Wednesday May 2, 2007
Guardian Unlimited






Hometown: New York City.


The line-up: Patrick Cleandenim is aided and abetted by several eccentrically monikered musicians including Oto Gillen and Nathan Whipple, which might be East Village rhyming slang. Or not.

The background: If you like orchestral pop - which you should, because it is without doubt one of the great contemporary music genres along with Lovers Rock, postpunk funk, avant-disco and symphonic soul - you should at least investigate the impossibly named Patrick Cleandenim, a 22-year-old New Yorker who grew up in Lawrence, Kansas with Bobby Darrin/Dion DiMucci-style doo-wop and rock'n'roll coursing through his veins, as well as an innate desire to encourage listeners to do jazz hands.

Cleandenim - or Hygienicjeans to his friends - attended the East Village Cooper Union for the Advancement of Science and Art where he wrote and produced short films and music of cinematic scope - not that the end product always matched the grandness of his ambition. In 2003, he was a high school senior playing in a Radiohead-inspired trio called Clockwork, but he soon got that out of his system and re-immersed himself in Brill Building songcraft and Broadway theatricality to make the music you can now hear - at affordable prices, too! - on his debut album Baby Comes Home. Music with titles like Hollywood and Caviar & Cognac that reeks of spats, Fred Astaire and Ginger Rogers terpsichorean wonder and, well, caviar and cognac. Music that swings (remember that?), all sleighbells, vibraphone, and sophisticated brass and vocal parts, topped off by Cleandenim's rich delivery and lush strings, testament to his skills as a classic-pop arranger based on an encyclopedic knowledge of everything from Motown to movie soundtracks to gritty mid-60s R&B. Just don't use it as an opportunity to do jazz hands. Please.
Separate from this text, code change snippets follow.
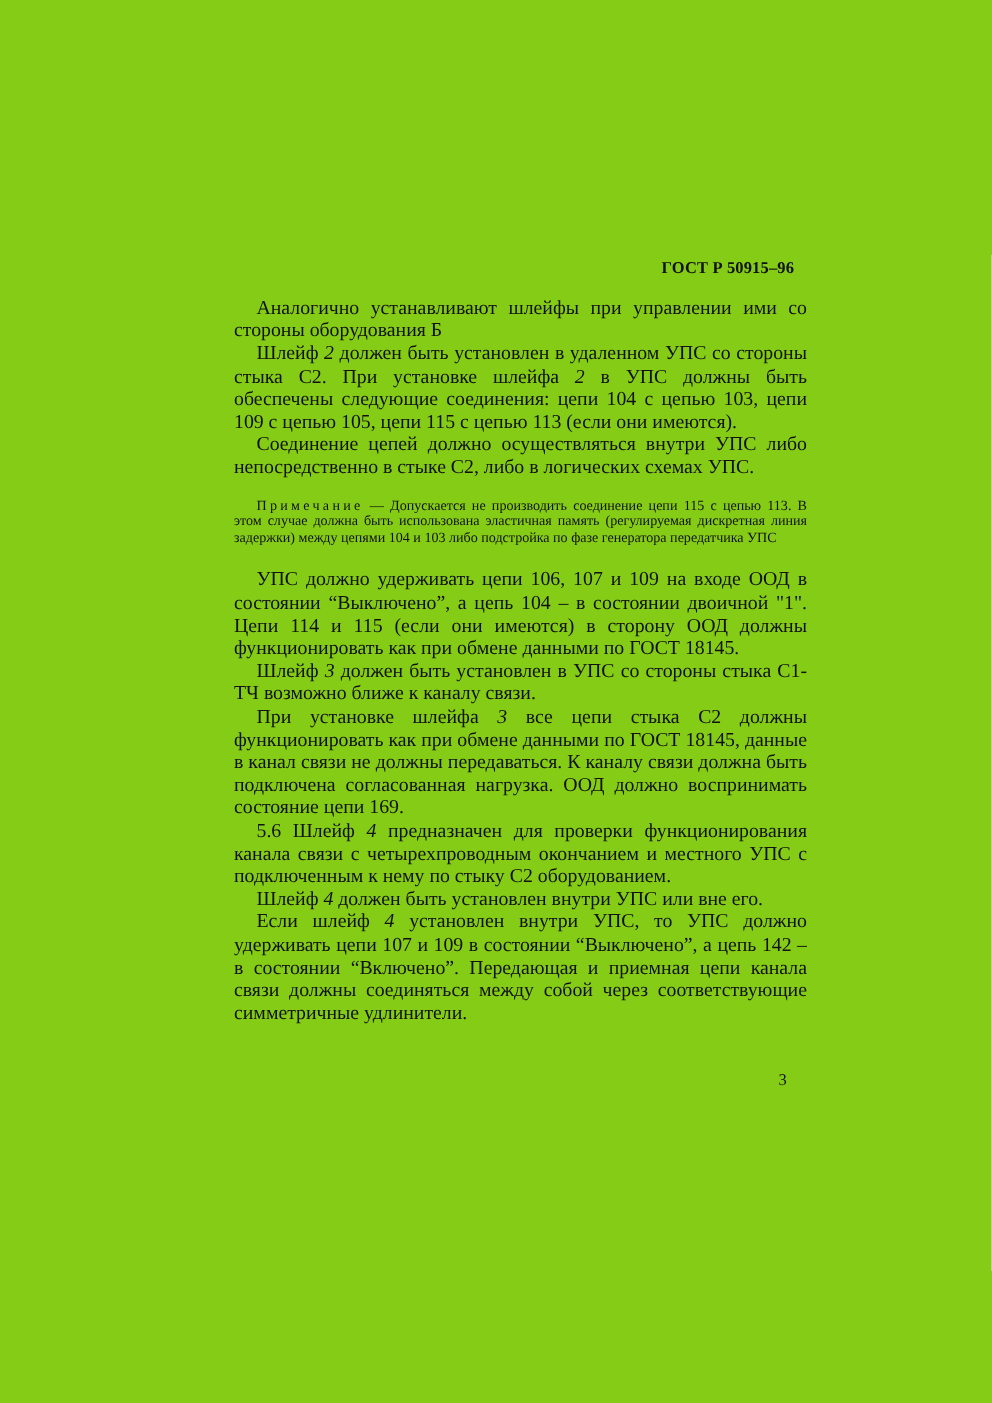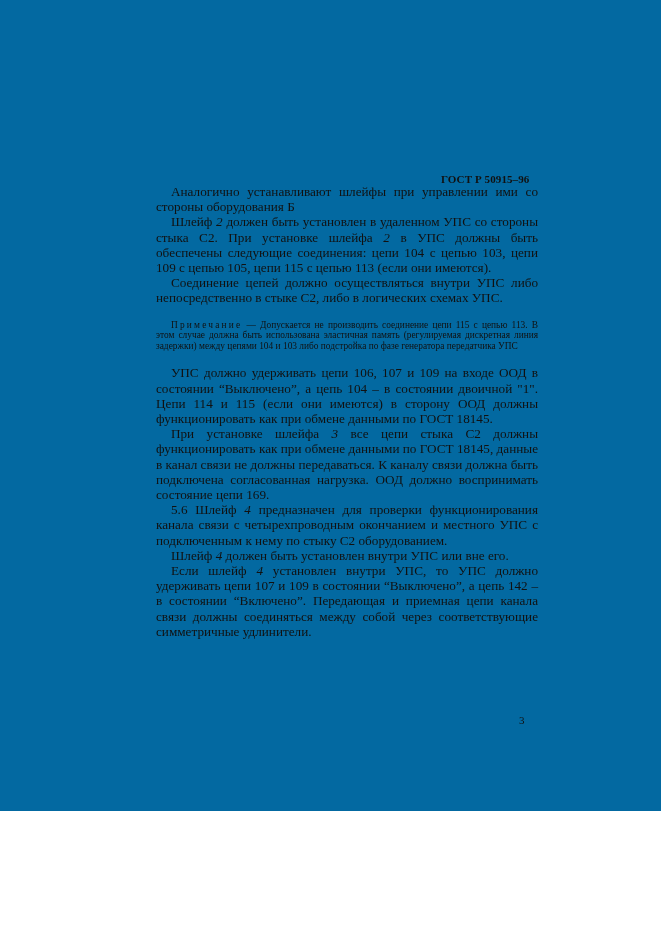"ГОСТ Р 50915–96" .page { background: #0369a1 -> #84cc16; height: 811px -> 935px }
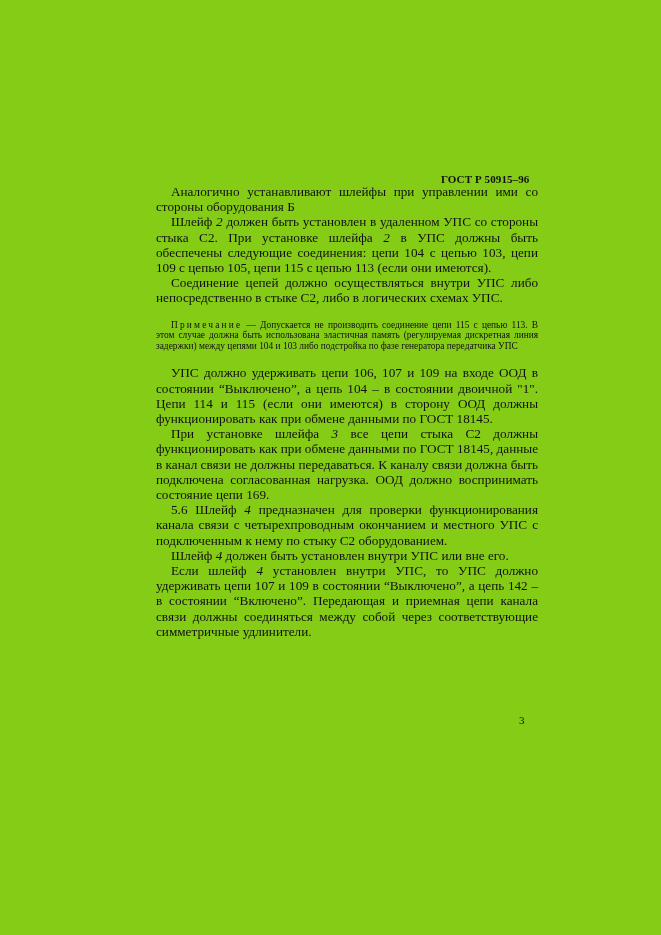"Аналогично устанавливают шлейфы при" .body-text { top: 184px -> 197px }
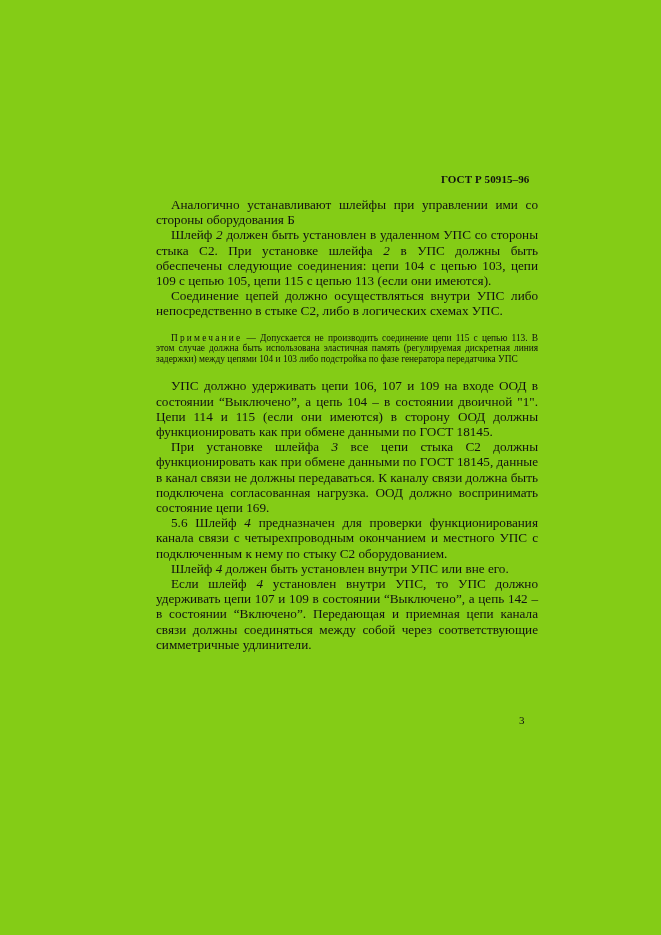"Шлейф 3 должен быть установлен" p { html: none -> <p><span>Шлейф </span><span>3</span><span> должен быть установлен в УПС со стороны стыка С1-ТЧ возможно ближе к каналу связи.</span></p> }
The buzz: "Like debuts by the Strokes, Oasis and even the Beatles, Baby Comes Home is a wall-to-wall clinic in songwriting."

The truth: Forgive the pedantry, but the Beatles' debut wasn't actually much cop, but point taken.

Most likely to: Scare the baggy-suit pants off Rufus Wainwright.

Least likely to: Appeal to lovers of death metal or industrial grindcore.

File next to: Runt-era Todd Rundgren, Neil Sedaka, Nilsson, David Vandervelde.

What to buy: Baby Comes Home is now out on Broken Horse.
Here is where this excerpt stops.